Required action: Among the lines of the material below, count those holding "name". Report the number by itself.

Entries shown:
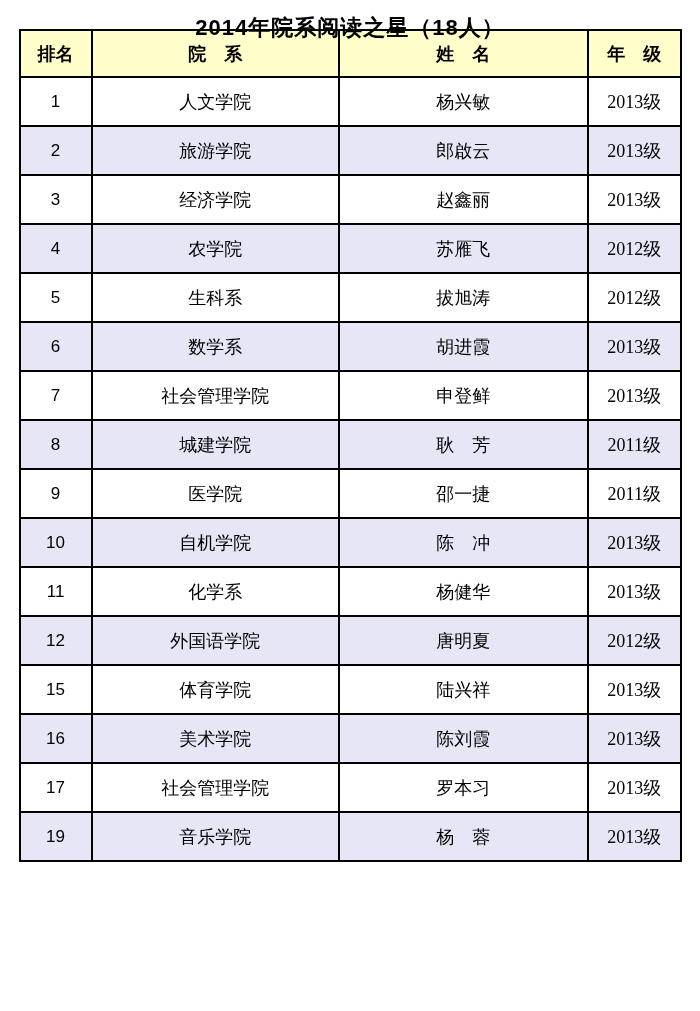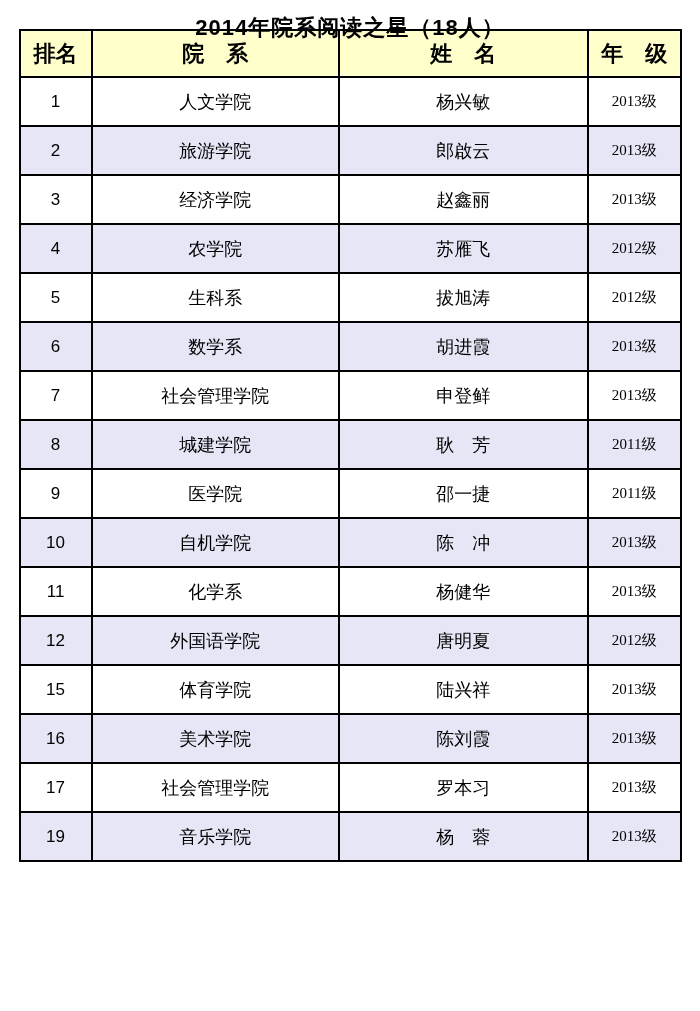--- a/index.html
+++ b/index.html
@@ -49,39 +49,38 @@
     padding: 0;
     overflow: hidden;
     white-space: nowrap;
   }
   table.roster thead tr { height: 47px; }
   table.roster tbody tr { height: 49px; }
   table.roster th {
     background: var(--header-bg);
     font-family: "Liberation Sans", "DejaVu Sans", sans-serif;
     font-weight: bold;
-    font-size: 22px;
-    border-radius: 8px;
+    font-size: 18px;
   }
   col.c-rank  { width: 10.9%; }
   col.c-dept  { width: 37.4%; }
   col.c-name  { width: 37.7%; }
   col.c-grade { width: 14.0%; }
   table.roster tbody tr { background: var(--row-bg); }
   table.roster tbody tr.alt { background: var(--row-alt-bg); }
   td.rank-cell {
     font-family: "Liberation Sans", "DejaVu Sans", sans-serif;
     font-size: 17px;
   }
   td.department-cell, td.name-cell {
     font-size: 18px;
     margin-left: 24px;
   }
   td.grade-cell {
-    font-size: 15px;
+    font-size: 18px;
     margin-left: 24px;
   }
 </style>
 </head>
 <body style="background: rgb(255, 255, 255);">
 
 <div class="page">
 
   <h1 class="doc-title">2014年院系阅读之星（18人）</h1>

Written solution: 2